Autour d’une bière
[CHRONIQUE]
Depuis un mois, les Ontariens peuvent enfin se procurer des bières dans les épiceries, comme leurs confrères québécois. La décision de la première ministre Kathleen Wynne a largement été saluée, car la libéralisation de la vente de bière est un coup dur contre le quasi-monopole du Brewer’s Retail, une affiliation des trois grands brasseurs « canadiens » qui, depuis quinze ans, ont tous été vendus à des intérêts étrangers.
SERGE MIVILLE
Chroniqueur invité
@Miville
Si le concept du Beer Store permettait à l’Ontario de limiter la vente de bière à la fin des années 1920, force nous est d’admettre que la situation a grandement évolué.
Il faut néanmoins être déçu de la manière dont la décision de libéraliser le marché de la bière a été mise en œuvre. Au lieu de suivre le modèle québécois où un individu peut se procurer de la bière dans une région désignée – mais intégrée – de l’épicerie et passer à la même caisse que celle des épiceries, il faut désormais passer par une caisse autonome à l’intérieur d’un enclot pour s’acheter de la bière. Ce n’est rien de moins qu’un vieux puritanisme ontarien. Soyons honnêtes : nous, Ontariens, achetons de la bière et il n’y a pas de honte à le faire.

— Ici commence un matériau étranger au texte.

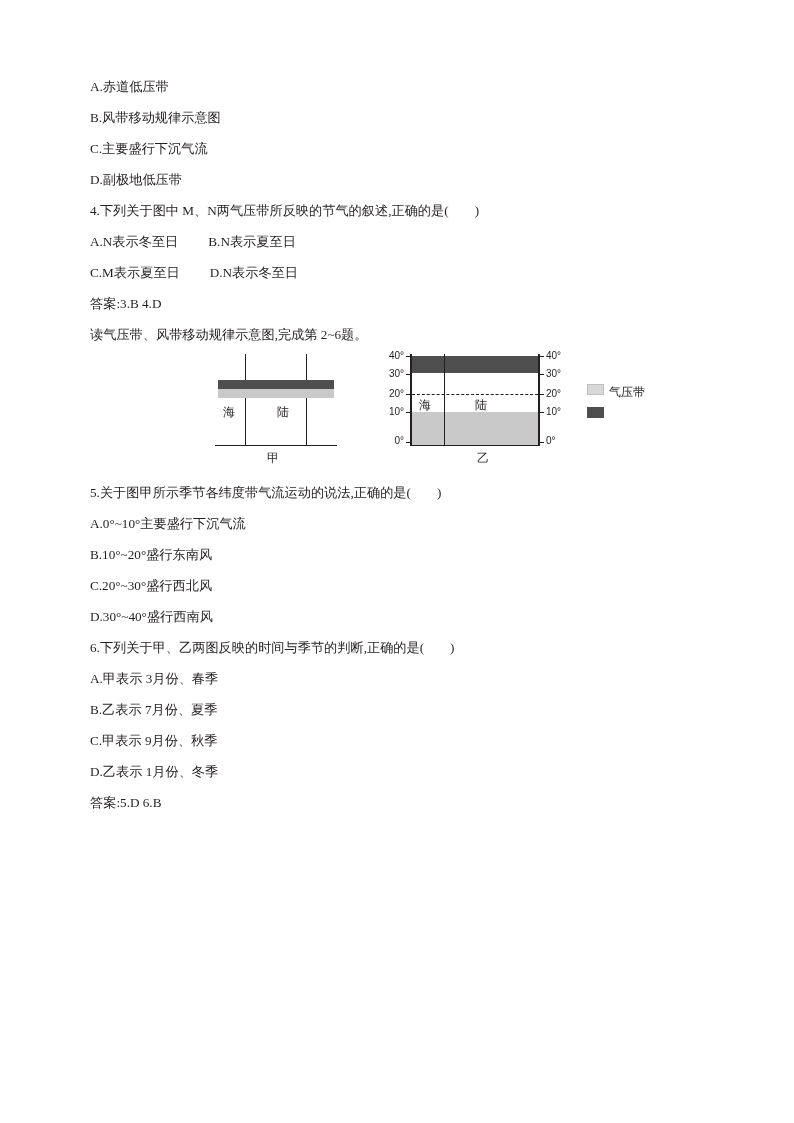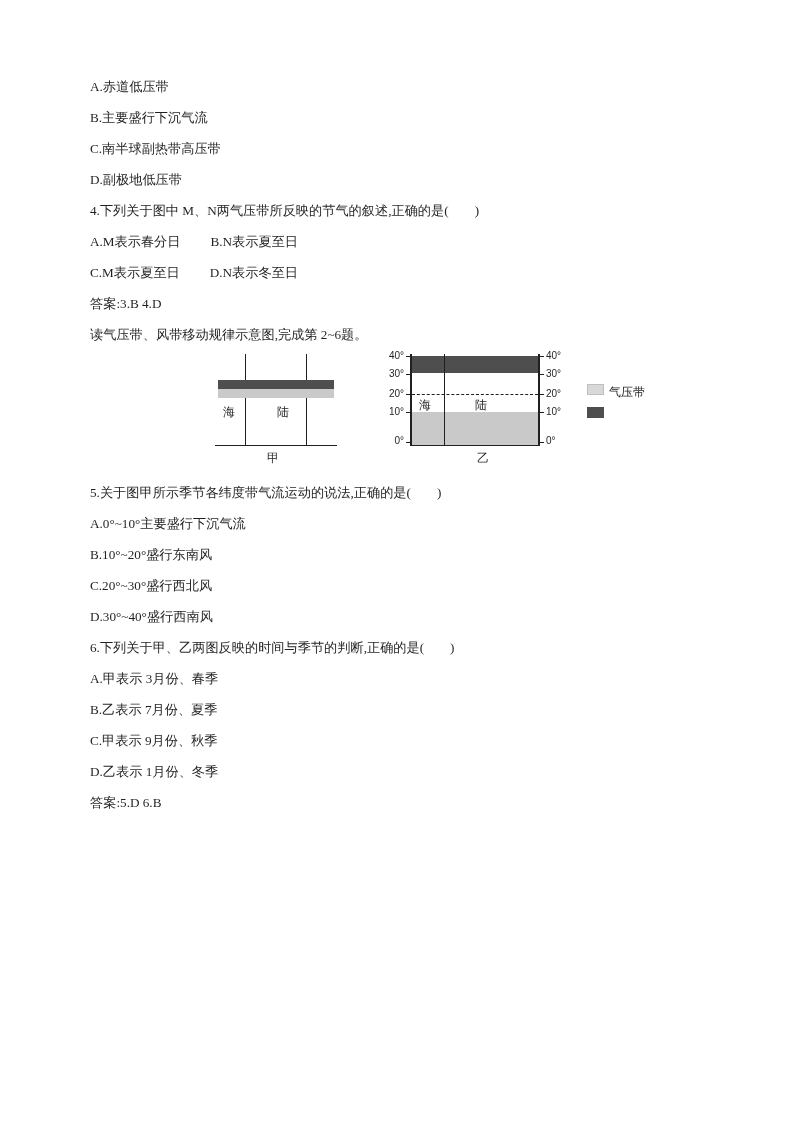--- a/index.html
+++ b/index.html
@@ -245,30 +245,30 @@
   .legend .sw-light { background: #d8d8d8; border: 1px solid #bfbfbf; box-sizing: border-box; }
   .legend .sw-dark { background: #4e4e4e; }
   .legend .ltext { white-space: nowrap; }
 </style>
 </head>
 <body>
 
 <div class="page">
 
   <div class="opt">A.赤道低压带</div>
-  <div class="opt">B.主要盛行下沉气流</div>
-  <div class="opt">C.南半球副热带高压带</div>
+  <div class="opt">B.风带移动规律示意图</div>
+  <div class="opt">C.主要盛行下沉气流</div>
   <div class="opt">D.副极地低压带</div>
 
   <div class="q">
     <span>4.下列关于图中 M、N两气压带所反映的节气的叙述,正确的是(</span><span class="blank"></span><span>)</span>
   </div>
 
   <div class="opt">
-    <span>A.M表示春分日</span><span class="gap"></span><span>B.N表示夏至日</span>
+    <span>A.N表示冬至日</span><span class="gap"></span><span>B.N表示夏至日</span>
   </div>
   <div class="opt">
     <span>C.M表示夏至日</span><span class="gap"></span><span>D.N表示冬至日</span>
   </div>
 
   <div class="ans">答案:3.B  4.D</div>
 
 
   <div class="intro">读气压带、风带移动规律示意图,完成第 2~6题。</div>
 

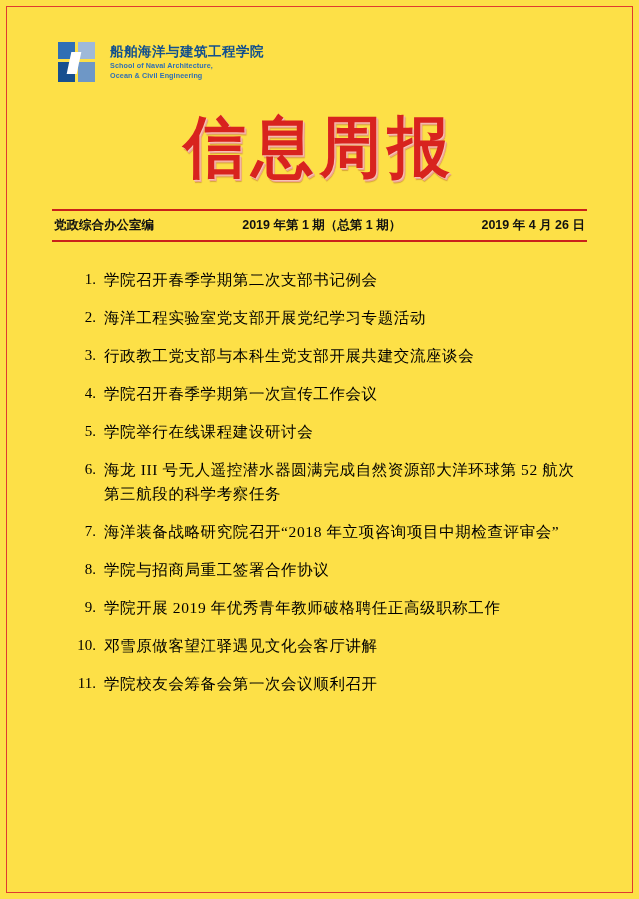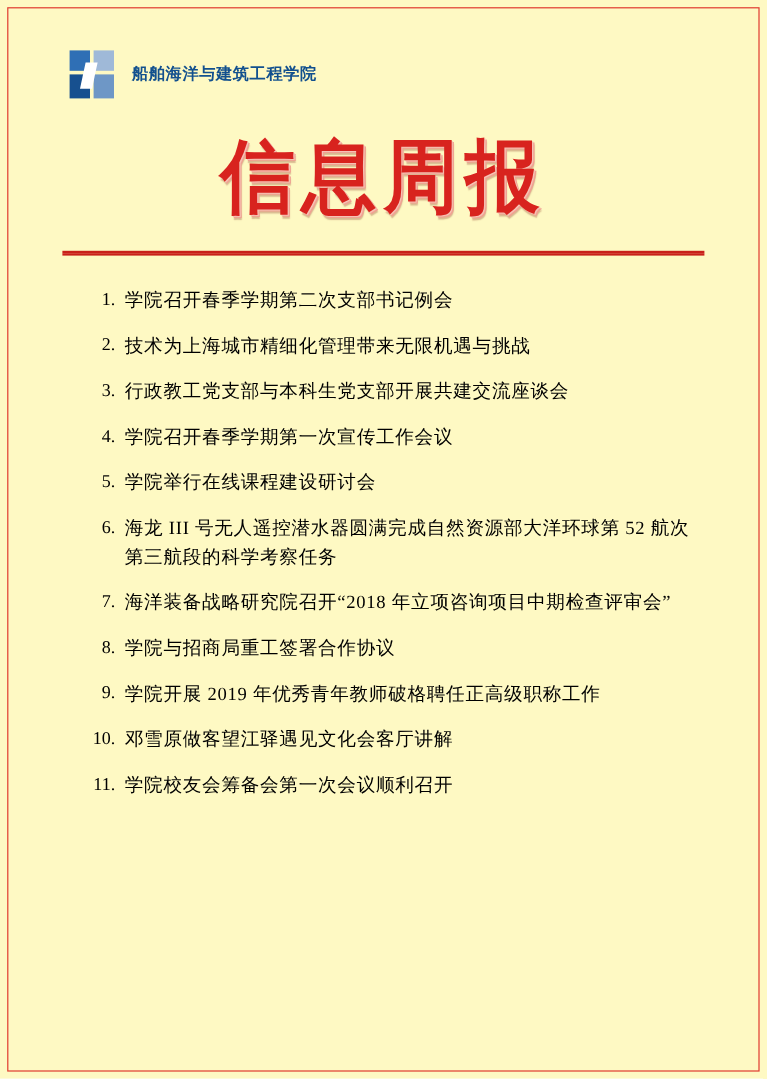--- a/index.html
+++ b/index.html
@@ -12,21 +12,21 @@
     height: 899px;
     font-family: "Liberation Serif", "DejaVu Serif", serif;
     color: #000;
     overflow: hidden;
   }
   .page {
     position: relative;
     width: 639px;
     height: 899px;
     box-sizing: border-box;
-    background: #fef9c3;
+    background: #fde047;
   }
   
   .frame {
     position: absolute;
     left: 6px;
     top: 6px;
     right: 6px;
     bottom: 6px;
     border: 1px solid #e03a2f;
     box-sizing: border-box;
@@ -177,40 +177,47 @@
     <div class="logo-row">
       <div class="logo-mark">
         <div class="sq sq1"></div>
         <div class="sq sq2"></div>
         <div class="sq sq3"></div>
         <div class="sq sq4"></div>
         <div class="cut"></div>
       </div>
       <div class="logo-text">
         <div class="logo-cn">船舶海洋与建筑工程学院</div>
+        <div class="logo-en">School of Naval Architecture,
+Ocean &amp; Civil Engineering</div>
       </div>
     </div>
 
     <div class="masthead">
       <div class="masthead-title">信息周报</div>
     </div>
 
     <div class="meta-rule-top"></div>
+    <div class="meta-row">
+      <div class="meta-left">党政综合办公室编</div>
+      <div class="meta-center">2019 年第 1 期（总第 1 期）</div>
+      <div class="meta-right">2019 年 4 月 26 日</div>
+    </div>
     <div class="meta-rule-bottom"></div>
 
     <div class="toc">
 
       <div class="toc-item">
         <div class="toc-num">1.</div>
         <div class="toc-text">学院召开春季学期第二次支部书记例会</div>
       </div>
 
       <div class="toc-item">
         <div class="toc-num">2.</div>
-        <div class="toc-text">技术为上海城市精细化管理带来无限机遇与挑战</div>
+        <div class="toc-text">海洋工程实验室党支部开展党纪学习专题活动</div>
       </div>
 
       <div class="toc-item">
         <div class="toc-num">3.</div>
         <div class="toc-text">行政教工党支部与本科生党支部开展共建交流座谈会</div>
       </div>
 
       <div class="toc-item">
         <div class="toc-num">4.</div>
         <div class="toc-text">学院召开春季学期第一次宣传工作会议</div>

Ce puritanisme a aussi un effet tout à fait négatif pour les petites entreprises. En bloquant toujours la vente de bière aux petits épiciers et aux dépanneurs, l’Ontario donne un grand avantage aux magasins de grande surface, comme Walmart ou Loblaws, par rapport aux autres intervenants dans le marché. Le magasin de grande surface peut se doter de points de contrôle de vente selon le modèle ontarien, c’est-à-dire de séparer physiquement, à l’aide de barrières et de caisses autonomes, la vente des boissons alcoolisées. Ce sont les petits commerçants qui en sortent perdants.
La loi québécoise qui permet la vente de bière et de vin dans les dépanneurs a été une grande bouée de sauvetage pour les petits magasins indépendants, opérés par des familles québécoises qui embauchent des travailleurs et qui obtiennent, en raison de la vente de boissons alcoolisées, une certaine sécurité financière. La vente de bière limitée aux grandes surfaces n’a rien fait pour le petit entrepreneur.
La libération de la bière est donc une victoire amère pour l’économie ontarienne.
Serge Miville est chargé de cours en histoire à l’Université Laurentienne.